:: PROBLEM DESCRIPTION ::
Begin at the first line below and copy each line exactly, ending with the line where "- It downloads" appears.

:: EXERCISE DATA ::
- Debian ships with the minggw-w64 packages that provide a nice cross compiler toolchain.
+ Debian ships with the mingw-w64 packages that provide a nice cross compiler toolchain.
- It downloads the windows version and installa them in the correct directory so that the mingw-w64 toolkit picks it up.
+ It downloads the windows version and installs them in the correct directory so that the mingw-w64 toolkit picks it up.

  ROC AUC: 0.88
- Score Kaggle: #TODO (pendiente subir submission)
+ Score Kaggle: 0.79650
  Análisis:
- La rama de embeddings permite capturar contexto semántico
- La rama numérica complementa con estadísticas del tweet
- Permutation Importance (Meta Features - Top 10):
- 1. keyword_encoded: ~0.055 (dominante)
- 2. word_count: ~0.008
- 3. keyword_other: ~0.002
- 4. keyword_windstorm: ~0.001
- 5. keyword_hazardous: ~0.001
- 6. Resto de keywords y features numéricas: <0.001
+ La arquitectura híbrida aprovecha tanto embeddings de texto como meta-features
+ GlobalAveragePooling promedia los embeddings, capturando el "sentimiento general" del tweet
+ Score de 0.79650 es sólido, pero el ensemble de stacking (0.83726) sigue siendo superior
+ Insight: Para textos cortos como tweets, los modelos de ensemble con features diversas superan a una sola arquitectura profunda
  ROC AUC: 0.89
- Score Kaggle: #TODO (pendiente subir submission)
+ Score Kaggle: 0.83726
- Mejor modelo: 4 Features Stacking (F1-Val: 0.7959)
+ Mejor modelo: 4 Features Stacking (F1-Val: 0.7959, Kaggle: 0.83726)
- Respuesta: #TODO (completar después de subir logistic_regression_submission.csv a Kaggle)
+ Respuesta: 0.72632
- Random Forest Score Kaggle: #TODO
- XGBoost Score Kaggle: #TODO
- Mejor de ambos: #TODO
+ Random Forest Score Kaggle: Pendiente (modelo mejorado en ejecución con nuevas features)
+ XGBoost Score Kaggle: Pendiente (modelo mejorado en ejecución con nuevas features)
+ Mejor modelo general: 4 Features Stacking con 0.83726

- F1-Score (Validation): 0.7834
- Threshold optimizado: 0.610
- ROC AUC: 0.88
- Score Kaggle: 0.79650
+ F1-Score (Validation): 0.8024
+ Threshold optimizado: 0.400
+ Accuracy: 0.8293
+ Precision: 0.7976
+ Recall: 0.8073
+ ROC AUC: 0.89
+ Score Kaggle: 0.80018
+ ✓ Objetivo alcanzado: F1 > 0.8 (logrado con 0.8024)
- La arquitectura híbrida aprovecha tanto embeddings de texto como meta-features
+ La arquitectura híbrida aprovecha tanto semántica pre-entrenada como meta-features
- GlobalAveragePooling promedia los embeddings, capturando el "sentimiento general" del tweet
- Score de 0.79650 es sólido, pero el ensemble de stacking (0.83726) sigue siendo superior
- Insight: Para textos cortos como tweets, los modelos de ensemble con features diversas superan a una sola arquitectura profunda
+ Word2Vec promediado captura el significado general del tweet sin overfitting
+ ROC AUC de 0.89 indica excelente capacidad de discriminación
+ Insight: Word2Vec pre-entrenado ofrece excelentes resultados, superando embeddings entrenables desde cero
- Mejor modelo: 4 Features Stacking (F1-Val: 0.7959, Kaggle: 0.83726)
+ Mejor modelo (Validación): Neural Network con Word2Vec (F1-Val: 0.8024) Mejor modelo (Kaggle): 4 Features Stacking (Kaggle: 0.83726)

:: ANSWER BELOW ::
- Debian ships with the minggw-w64 packages that provide a nice cross compiler toolchain.
+ Debian ships with the mingw-w64 packages that provide a nice cross compiler toolchain.
- It downloads the windows version and installa them in the correct directory so that the mingw-w64 toolkit picks it up.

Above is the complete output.